The record shows that D. C. S. was born September 5, 2014, and E. A. S. was born May 30, 2019. The children, both males, were removed from the Mother’s custody in March 2021 after reports of physical abuse and neglect, which included hitting D. C. S. in the face and making his nose bleed and leaving E. A. S. in a playpen all day while she slept after working at night. The local Department of Family and Children Services ("DFCS") filed a dependency action in juvenile court, and, following a hearing, the juvenile court entered an adjudication of dependency on April 9, 2021. DFCS was granted temporary custody of the children, and when no suitable relatives could be found, the children were placed in foster care with non-relatives.

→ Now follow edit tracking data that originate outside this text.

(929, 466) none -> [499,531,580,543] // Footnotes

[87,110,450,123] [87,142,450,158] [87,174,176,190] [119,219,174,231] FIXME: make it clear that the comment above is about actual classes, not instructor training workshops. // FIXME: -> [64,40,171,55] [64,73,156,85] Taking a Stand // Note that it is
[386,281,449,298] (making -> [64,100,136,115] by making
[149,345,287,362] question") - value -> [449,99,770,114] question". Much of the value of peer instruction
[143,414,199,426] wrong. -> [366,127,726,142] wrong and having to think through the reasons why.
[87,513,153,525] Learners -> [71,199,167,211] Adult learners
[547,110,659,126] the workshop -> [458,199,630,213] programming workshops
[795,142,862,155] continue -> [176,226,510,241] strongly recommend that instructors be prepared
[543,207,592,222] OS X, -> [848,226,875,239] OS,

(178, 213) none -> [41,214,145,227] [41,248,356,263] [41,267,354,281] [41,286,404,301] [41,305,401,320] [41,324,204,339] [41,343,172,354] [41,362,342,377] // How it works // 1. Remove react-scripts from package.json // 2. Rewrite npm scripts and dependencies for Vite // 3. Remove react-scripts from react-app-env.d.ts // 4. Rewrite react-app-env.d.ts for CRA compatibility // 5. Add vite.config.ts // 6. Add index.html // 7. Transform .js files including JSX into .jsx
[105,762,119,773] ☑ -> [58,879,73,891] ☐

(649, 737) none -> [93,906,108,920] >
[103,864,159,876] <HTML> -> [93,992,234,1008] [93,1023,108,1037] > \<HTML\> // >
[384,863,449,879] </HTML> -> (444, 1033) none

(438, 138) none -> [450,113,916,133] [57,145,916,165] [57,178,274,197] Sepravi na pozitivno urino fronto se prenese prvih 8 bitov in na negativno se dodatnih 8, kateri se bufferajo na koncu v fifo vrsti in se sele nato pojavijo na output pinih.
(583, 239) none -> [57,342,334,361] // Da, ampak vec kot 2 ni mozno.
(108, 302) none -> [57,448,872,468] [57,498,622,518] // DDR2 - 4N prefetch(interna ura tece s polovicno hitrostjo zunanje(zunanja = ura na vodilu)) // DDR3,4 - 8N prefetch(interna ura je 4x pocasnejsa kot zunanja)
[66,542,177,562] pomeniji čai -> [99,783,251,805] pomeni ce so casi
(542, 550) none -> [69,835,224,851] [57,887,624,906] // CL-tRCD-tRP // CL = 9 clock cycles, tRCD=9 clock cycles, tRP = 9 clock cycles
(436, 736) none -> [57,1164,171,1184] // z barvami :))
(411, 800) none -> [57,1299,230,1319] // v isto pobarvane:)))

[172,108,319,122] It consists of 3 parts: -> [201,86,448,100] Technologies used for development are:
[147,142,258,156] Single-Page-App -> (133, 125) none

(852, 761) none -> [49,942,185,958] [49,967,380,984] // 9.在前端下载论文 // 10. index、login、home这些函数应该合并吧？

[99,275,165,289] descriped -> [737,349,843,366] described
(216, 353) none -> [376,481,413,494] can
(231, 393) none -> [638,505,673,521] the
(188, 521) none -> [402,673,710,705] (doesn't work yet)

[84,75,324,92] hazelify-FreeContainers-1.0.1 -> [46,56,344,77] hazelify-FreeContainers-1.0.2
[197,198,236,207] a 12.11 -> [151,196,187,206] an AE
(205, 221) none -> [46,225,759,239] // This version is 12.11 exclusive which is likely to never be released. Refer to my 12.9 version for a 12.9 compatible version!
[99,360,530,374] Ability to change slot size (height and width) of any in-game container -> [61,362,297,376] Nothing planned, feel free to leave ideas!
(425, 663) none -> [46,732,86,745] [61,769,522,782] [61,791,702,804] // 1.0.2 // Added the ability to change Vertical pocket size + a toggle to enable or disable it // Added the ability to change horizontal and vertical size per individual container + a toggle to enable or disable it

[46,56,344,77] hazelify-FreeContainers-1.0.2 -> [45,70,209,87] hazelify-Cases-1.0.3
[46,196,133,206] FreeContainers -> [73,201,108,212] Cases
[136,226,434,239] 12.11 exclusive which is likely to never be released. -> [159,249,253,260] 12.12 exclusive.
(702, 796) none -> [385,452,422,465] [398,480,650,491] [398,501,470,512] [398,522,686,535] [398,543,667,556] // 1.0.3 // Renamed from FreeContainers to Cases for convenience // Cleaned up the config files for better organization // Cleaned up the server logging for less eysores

The juvenile court held a hearing on April 14, 2021 on the continued dependency of the children and the implementation of a reunification case plan for the Mother. The juvenile court entered an order of disposition on May 6, 2021, approving a concurrent reunification and adoption plan. Pursuant to the case plan, the Mother was required to complete a number of goals, including that she maintain clean and stable housing; remain drug and alcohol free as demonstrated by six consecutive months of negative drug screens; complete parenting classes; complete a psychological evaluation and follow any recommendations resulting from the evaluation, which might include various types of counseling or therapy; complete anger management counseling; maintain regular employment; support the children as required by law; maintain regular visitation with the children; and maintain contact with DFCS.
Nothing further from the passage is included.